The target A / F calculator 90, the injection end timing calculator 92, the ignition timing calculator 94, and the EGR amount calculator 9
6, a plurality of combustion parameter setting maps based on the engine speed Ne and the target average effective pressure Pe, and a plurality of combustion parameter setting maps based on the engine speed Ne and the volume efficiency Ev are provided. Specifically, Goal A /
The F calculation unit 90, the injection end timing calculation unit 92, and the ignition timing calculation unit 94 are respectively set based on the engine rotation speed Ne and the target average effective pressure Pe, and the fuel injection mode is set to the late injection lean mode (see FIG. 4 described later). ), The engine speed Ne and the volumetric efficiency Ev, and the fuel injection mode is set to the first injection mode (first injection lean mode, stoichiometric feedback mode or open mode in FIG. 4 described later). Loop mode) is provided.
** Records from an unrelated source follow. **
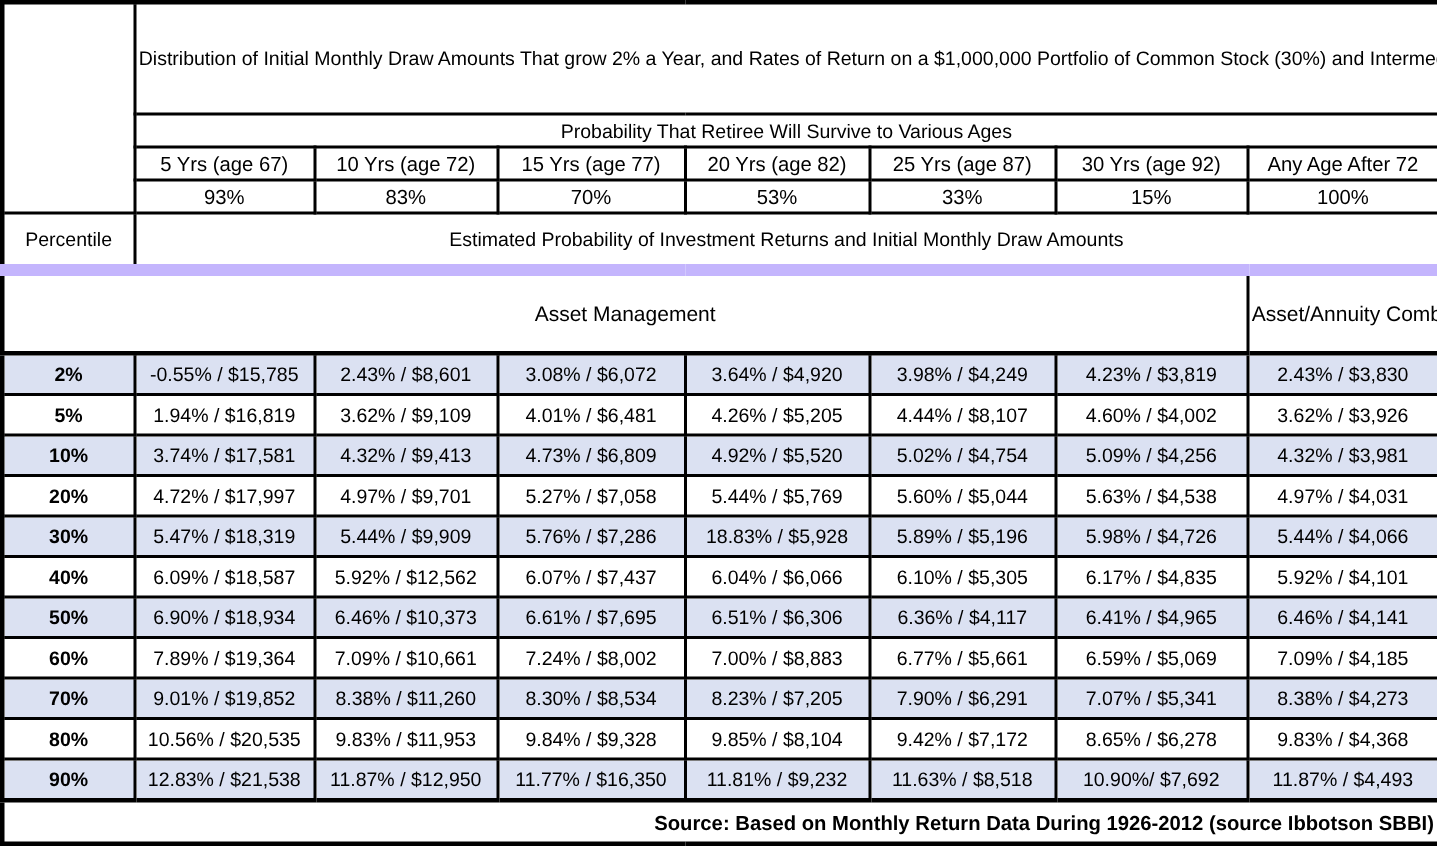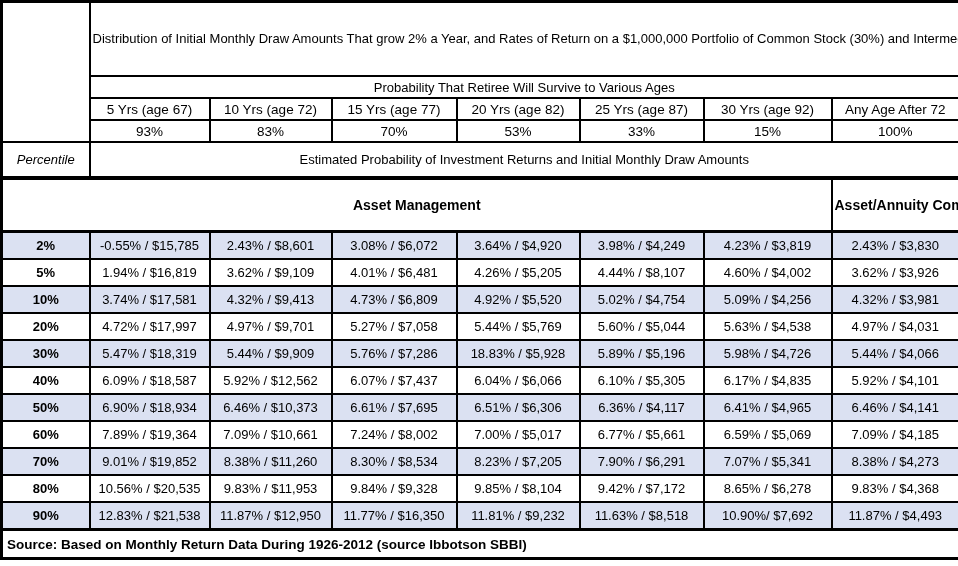"Percentile" td.percentile-label { font-style: italic -> none }
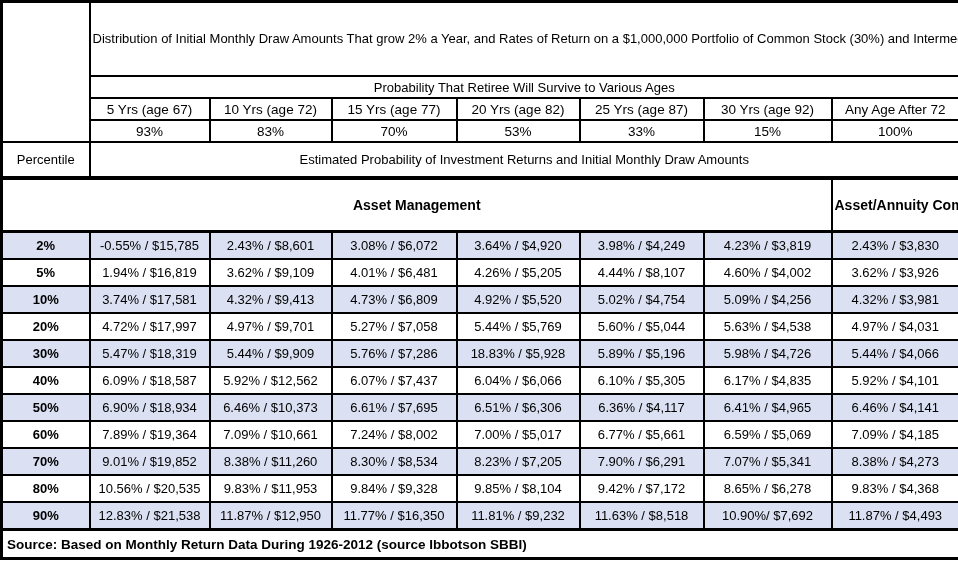"Asset Management" tr.section-row td { border-top: 1px solid #c4b5fd -> 8px solid #c4b5fd; font-weight: bold -> normal }
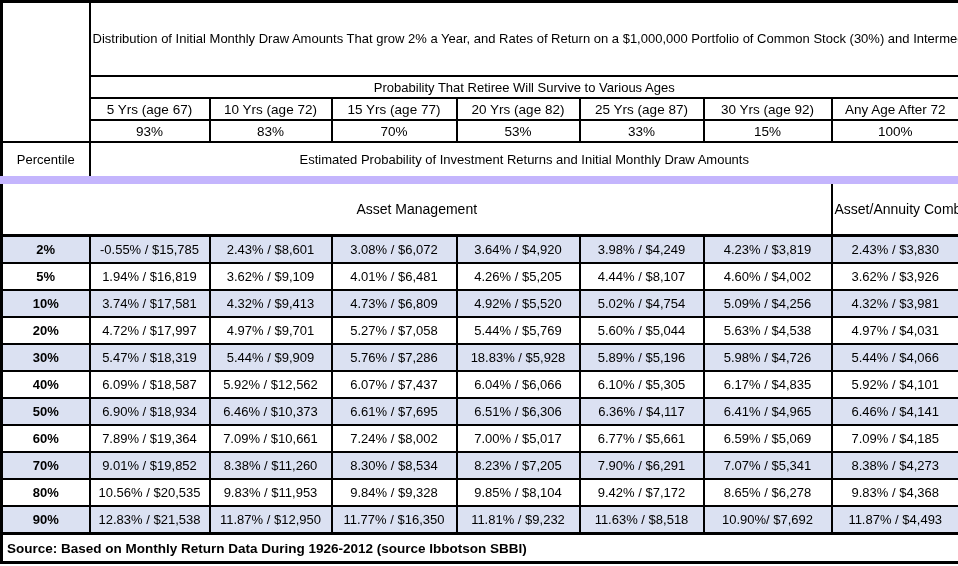"7.00% / $5,017" td { text: $5,017 -> $8,883 }
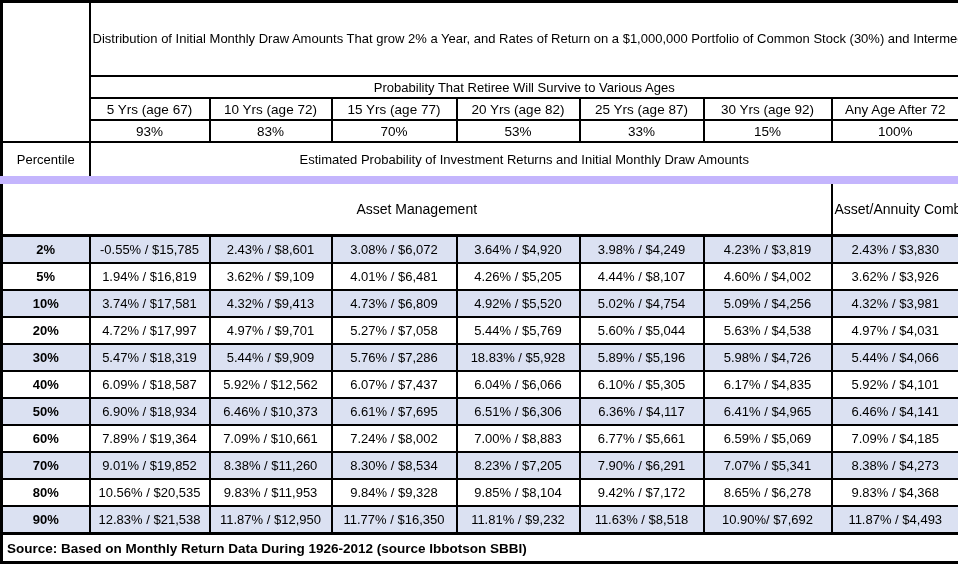"Source: Based on Monthly Return" tfoot td.source-cell { text-align: left -> right }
Here, when the fuel injection mode is the latter injection mode, the combustion parameter is set based on the target average effective pressure Pe, and when the fuel injection mode is the former injection mode, the combustion parameter is set based on the volume efficiency Ev. This is because, in the late injection mode in which fuel is injected in the compression stroke, the engine load has a large correlation with the target average effective pressure Pe, while on the other hand, in the early injection mode in which fuel is injected in the intake stroke. This is because the injection mode has a large correlation with the volume efficiency Ev.

Incidentally, regarding the late injection lean mode,
Two types of maps are provided for the case where EGR is performed and for the case where EGR is not performed. Regarding the stoichiometric feedback mode or the open loop mode of the ignition timing calculation unit 94, the case where EGR is performed is also performed. Two types of maps are provided. Also,
In the EGR amount calculation unit 96, a map which is set based on the engine speed Ne and the target average effective pressure Pe and is used in the late injection lean mode, and which is set based on the engine rotation speed Ne and the volumetric efficiency Ev and which is set in the first injection mode. A map to be used is provided. Here, two types of maps are respectively set when the transmission (not shown) is in the neutral range (N range) and when it is not.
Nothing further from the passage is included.